=== Task prompt ===
Write out every line below again exactly as it stands, skipping each image.

=== Data ===
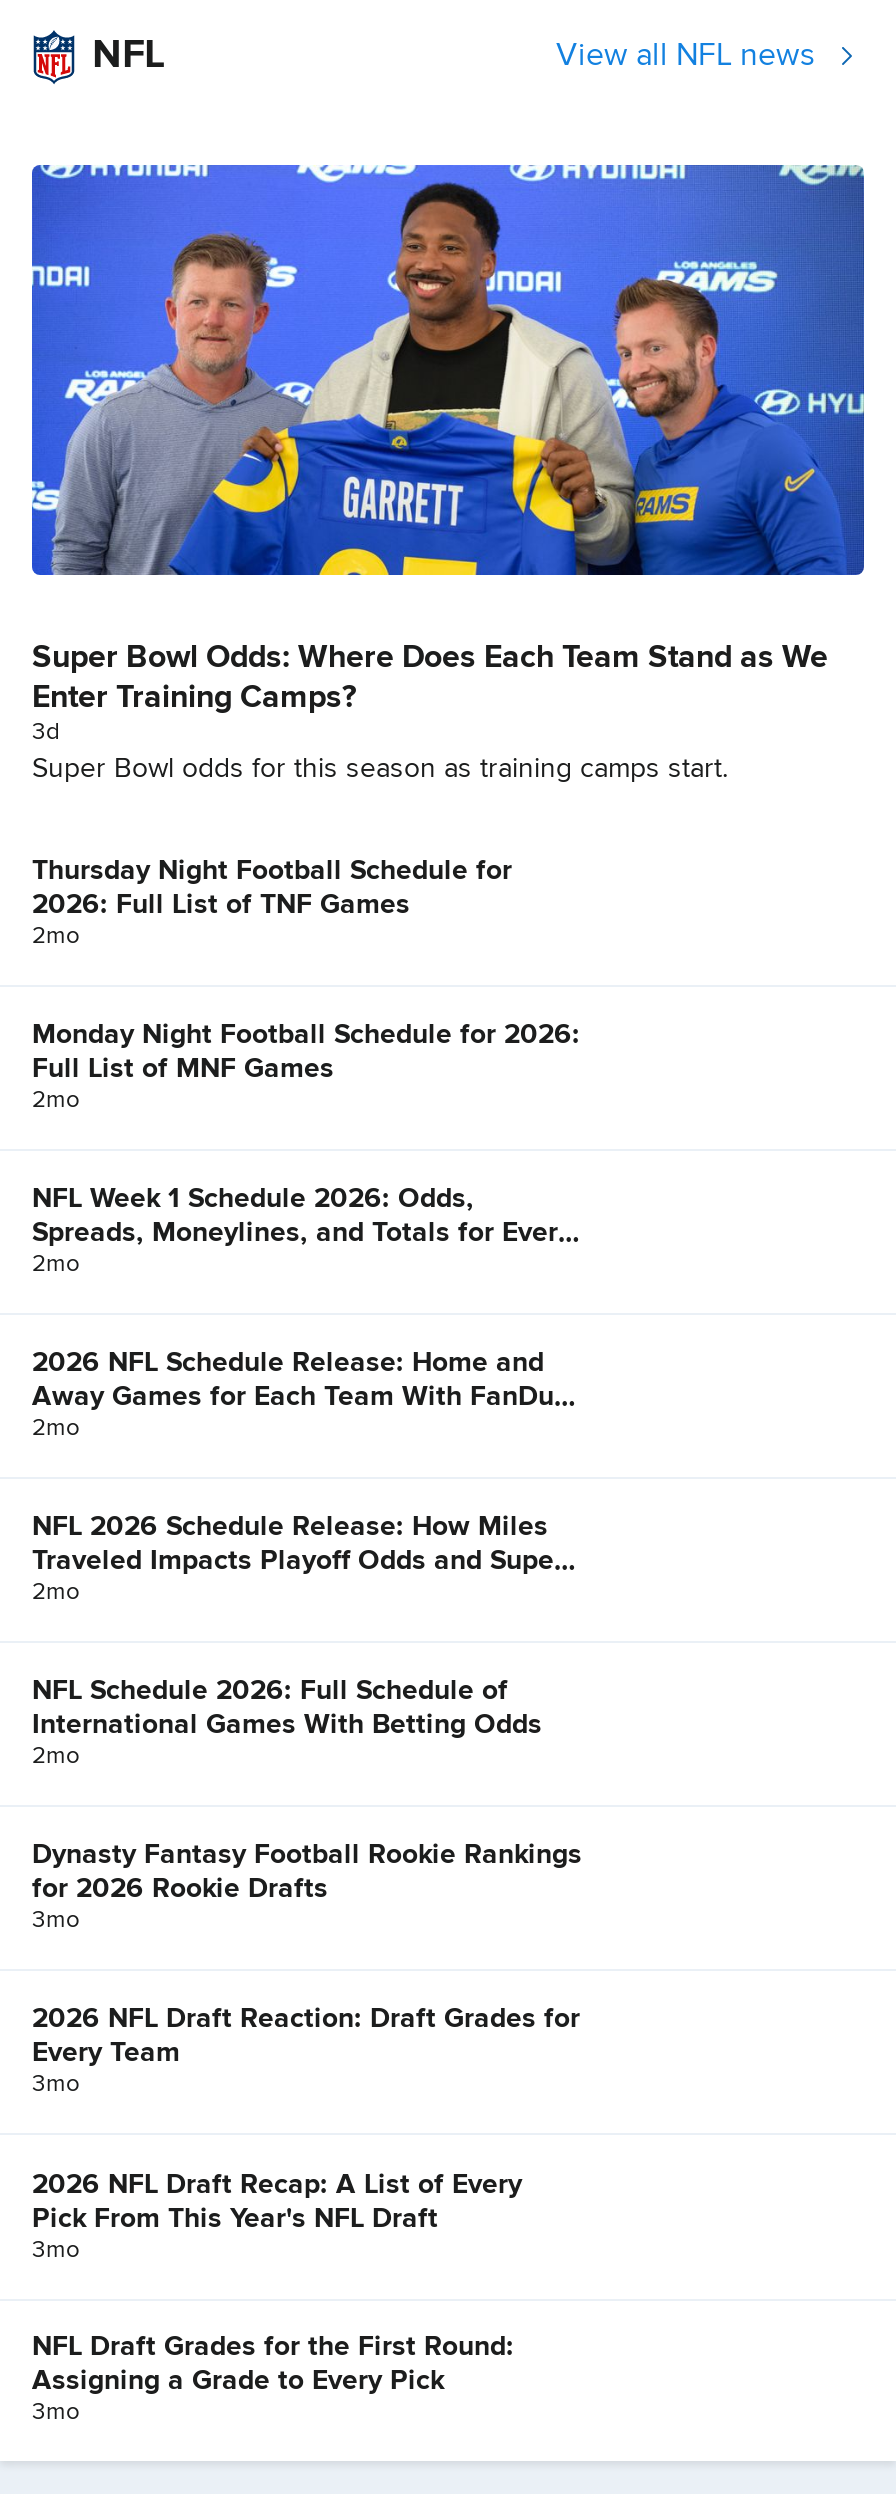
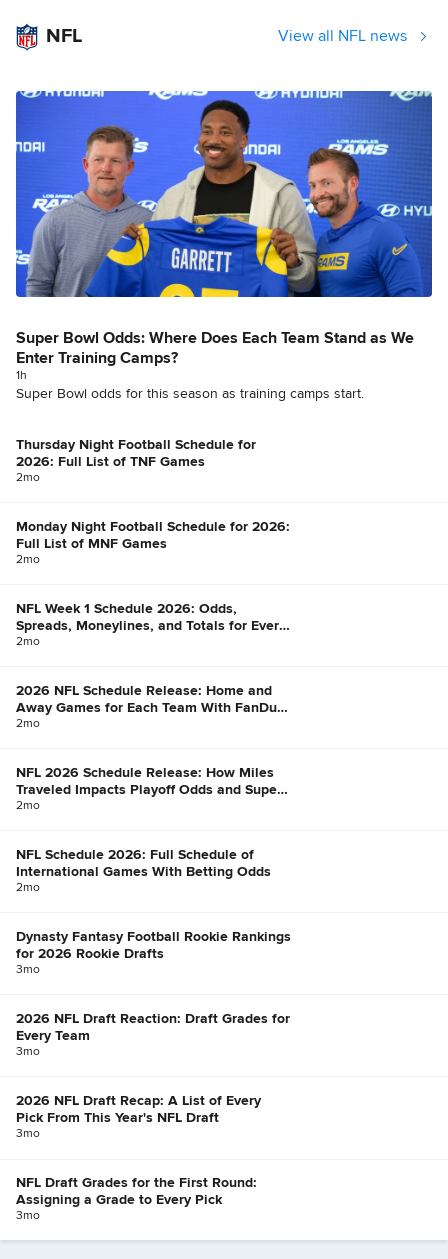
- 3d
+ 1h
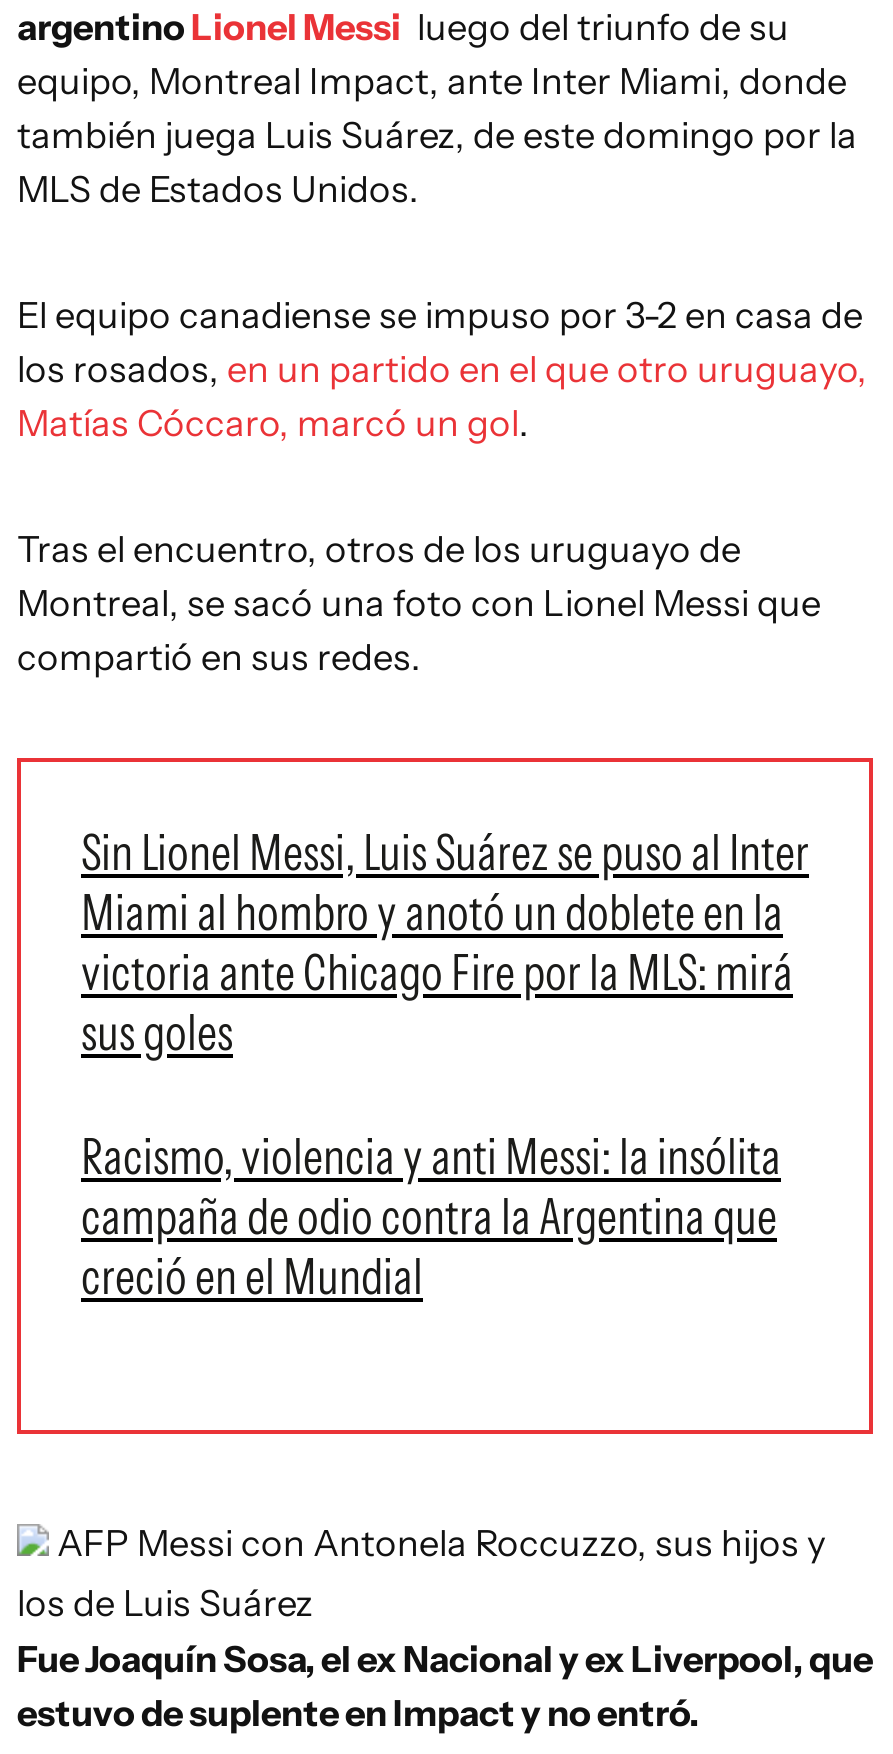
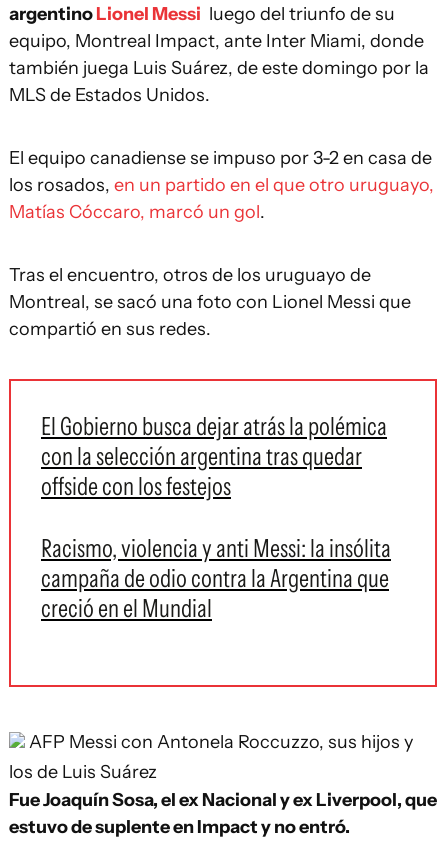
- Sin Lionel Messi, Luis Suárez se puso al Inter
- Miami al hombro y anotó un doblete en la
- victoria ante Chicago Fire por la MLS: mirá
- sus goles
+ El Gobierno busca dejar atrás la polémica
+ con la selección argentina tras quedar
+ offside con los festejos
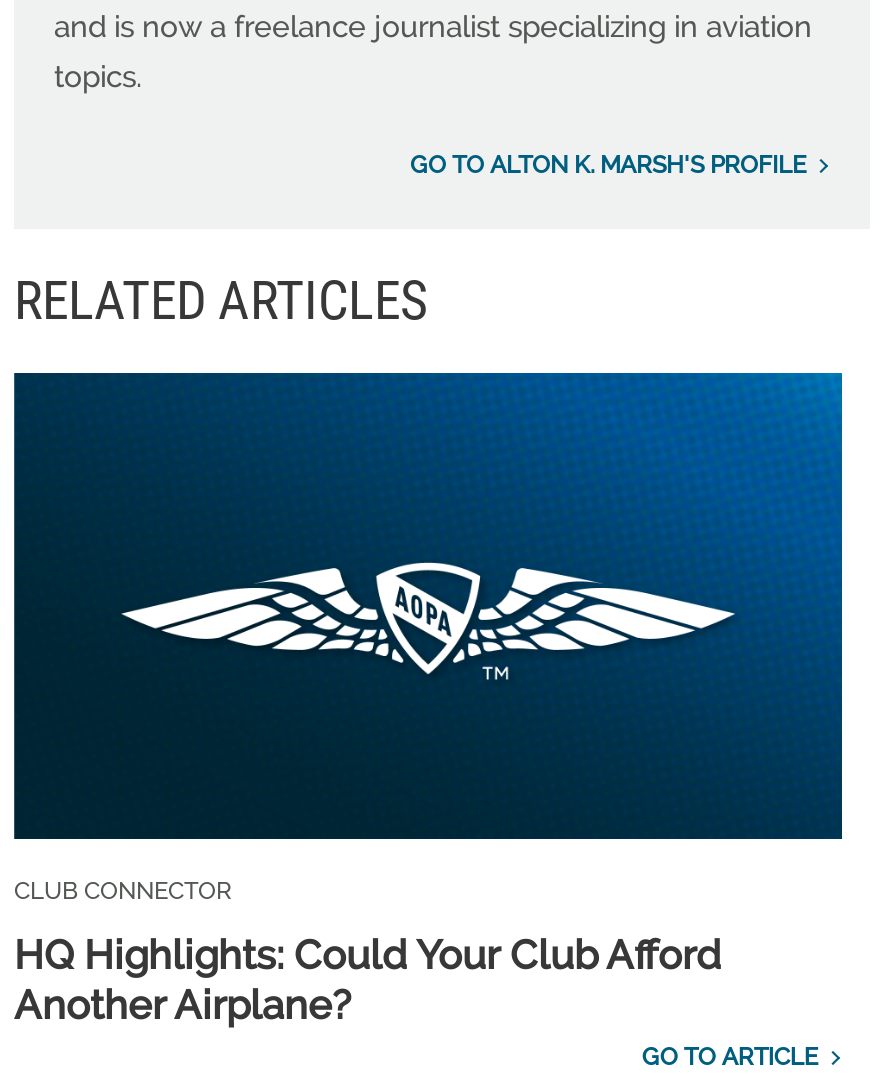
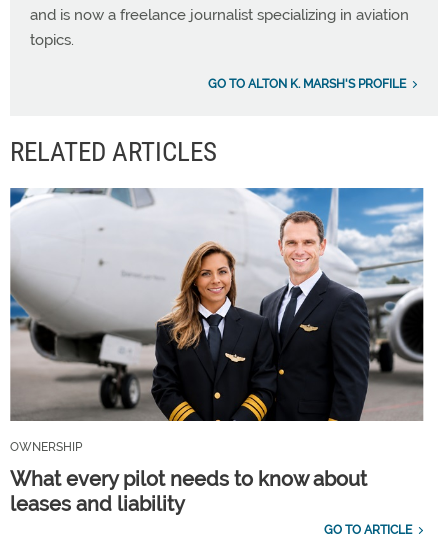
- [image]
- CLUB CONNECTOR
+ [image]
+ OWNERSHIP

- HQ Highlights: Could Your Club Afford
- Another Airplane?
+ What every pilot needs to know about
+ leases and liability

=== Your solution ===
- 3d
+ 1h
- Sin Lionel Messi, Luis Suárez se puso al Inter
- Miami al hombro y anotó un doblete en la
- victoria ante Chicago Fire por la MLS: mirá
- sus goles
+ El Gobierno busca dejar atrás la polémica
+ con la selección argentina tras quedar
+ offside con los festejos
- [image]
- CLUB CONNECTOR
+ [image]
+ OWNERSHIP

- HQ Highlights: Could Your Club Afford
- Another Airplane?
+ What every pilot needs to know about
+ leases and liability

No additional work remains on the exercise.